In the seventh century AD, the agile cavalry of the proto-Bulgarians, led by Khan Asparukh, entered into a robust war alliance with the infantry of the Slav peoples, permanently settled in the lands south of the Danube River. One of the first European Medieval states – Bulgaria, was founded. The victorious wars against the Byzantine Empire, the Arabs, the Avars, etc. invaders, expanded the country’s territory and raised it to a primary power in the European South-East. History remembers the Bulgarian rulers Krum, Simeon the Great, and Samuil, not only as wise statesmen, but also as extraordinary military leaders. The Battle of Varbitsa Pass of 811; Byzantian defeat of 917 at Achelous River; the unsurpassed by its strategic plan and execution war of 986, advanced European art of war.
The Tarnovo Uprising of 1185–1187, led by the bolyars [Bulgarian noblemen] Asen and Petar, restored Bulgarian statehood and marked the onset of a political and military growth. New fortifications were built; all typical to the period branches of the military were set up – light and heavy cavalry and infantry, siege engine crews, and a navy. Offence emerges as the primary strategic measure. Bulgarian state borders on three seas – the Black, the Aegean, and the Adriatic Sea.

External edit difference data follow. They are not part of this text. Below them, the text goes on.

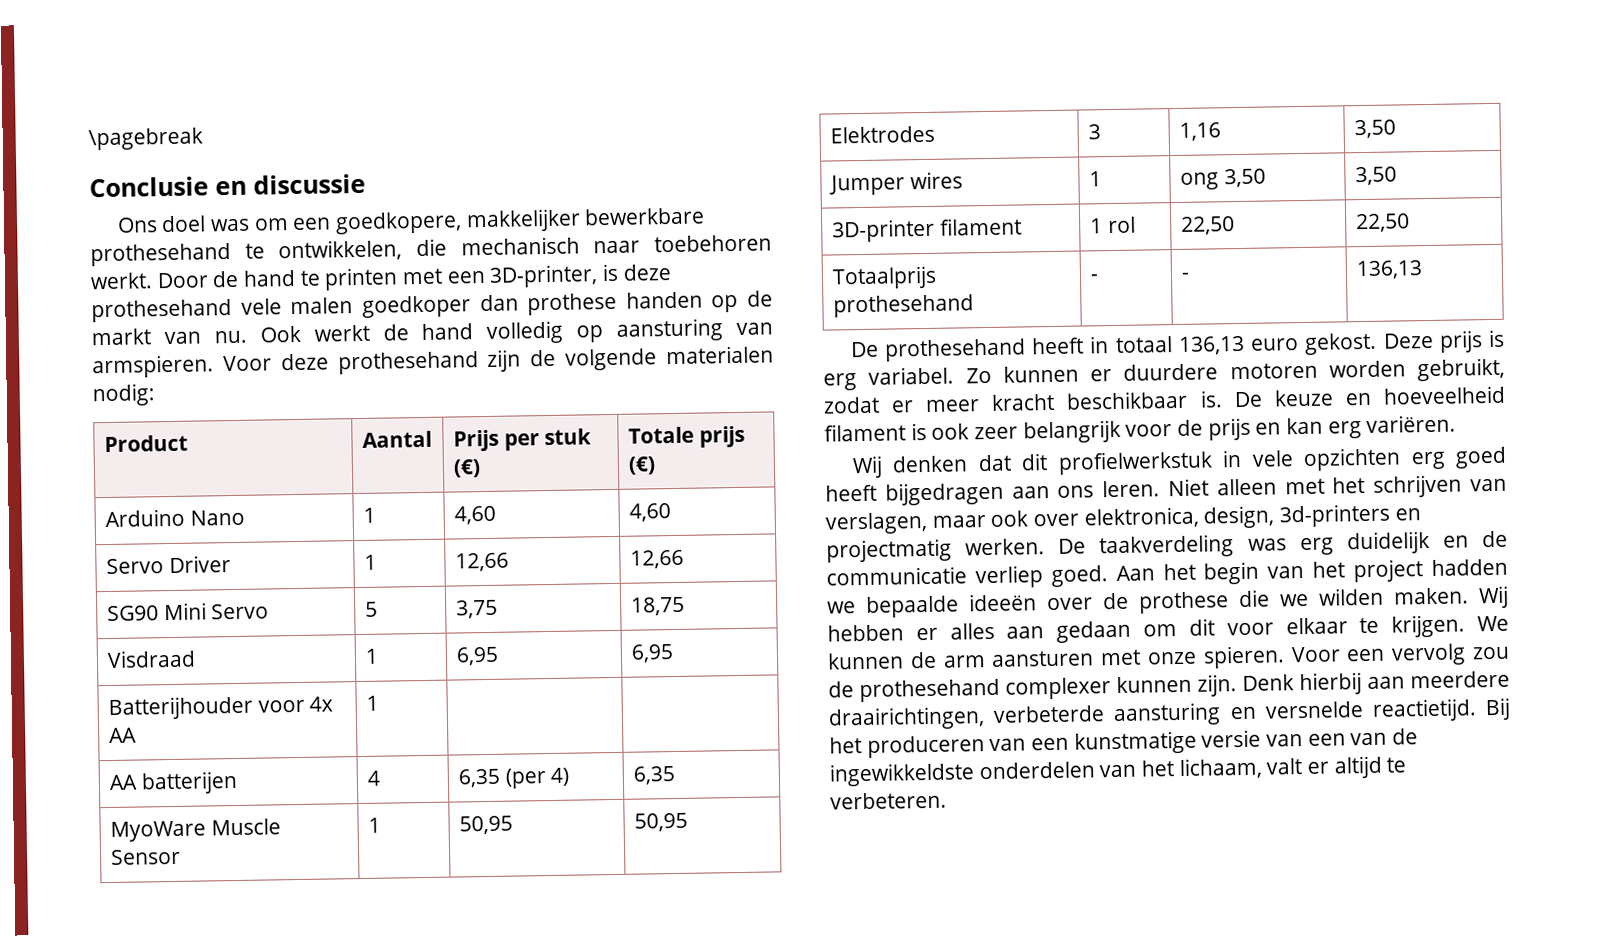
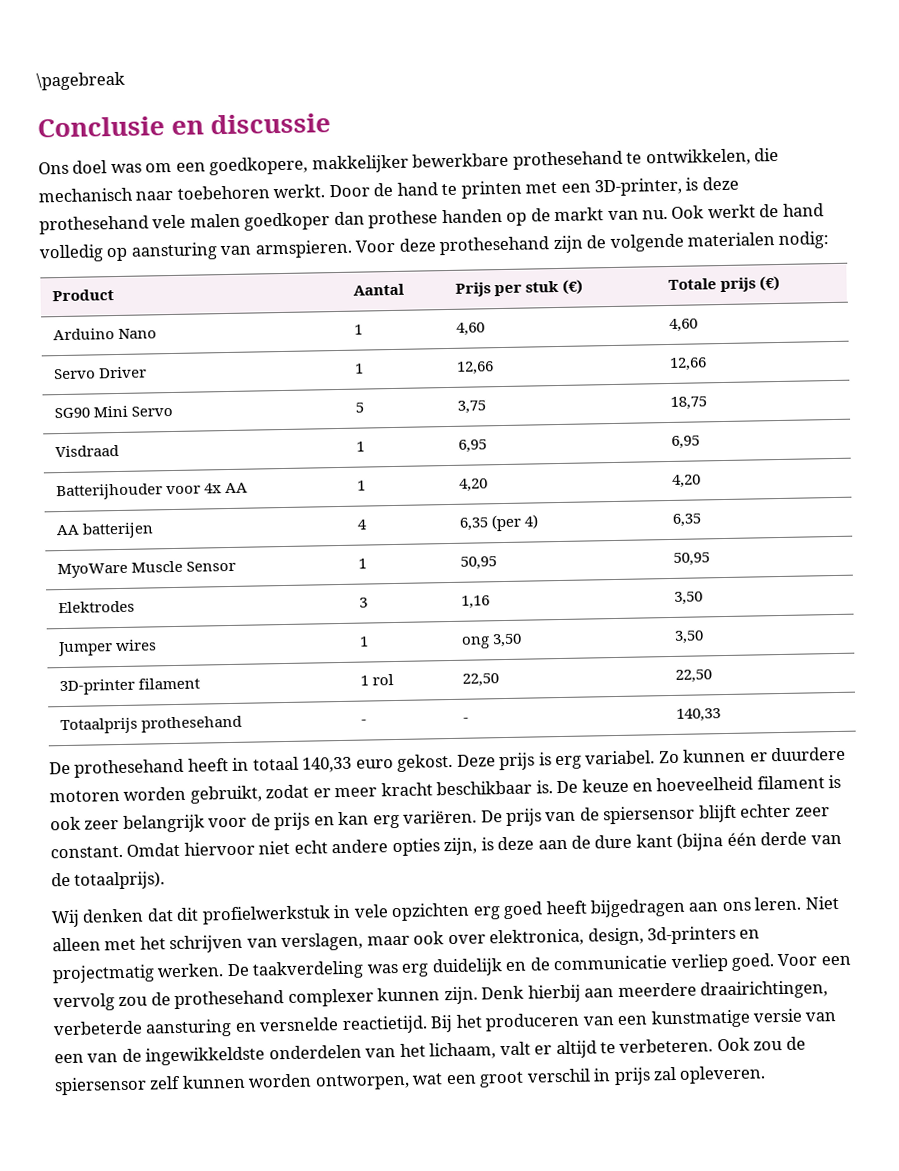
- Batterijhouder voor 4x AA | 1 | |
+ Batterijhouder voor 4x AA | 1 | 4,20 | 4,20
- Totaalprijs prothesehand | - | - | 136,13
+ Totaalprijs prothesehand | - | - | 140,33
- De prothesehand heeft in totaal 136,13 euro gekost.
+ De prothesehand heeft in totaal 140,33 euro gekost.
+ De prijs van de spiersensor blijft echter zeer constant. Omdat hiervoor niet echt andere opties zijn, is deze aan de dure kant (bijna één derde van de totaalprijs).
- Aan het begin van het project hadden we bepaalde ideeën over de prothese die we wilden maken. Wij hebben er alles aan gedaan om dit voor elkaar te krijgen. We kunnen de arm aansturen met onze spieren.
+ Ook zou de spiersensor zelf kunnen worden ontworpen, wat een groot verschil in prijs zal opleveren.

In the Battle of Adrianople of 1205, Tsar Kaloyan triumphed over the never before defeated army of the Western European knights-crusaders. After the victory against the Despot of Epirus, Theodore Komnenos in 1230, the Bulgarian monarch Ivan Asen II proudly proclaimed himself “Tsar of Bulgarians and Byzantians”. The armed resistance of the Bulgarian and the rest of the Balkan peoples at the end of the fourteenth century had decisive role in thwarting Ottoman invasion in Europe.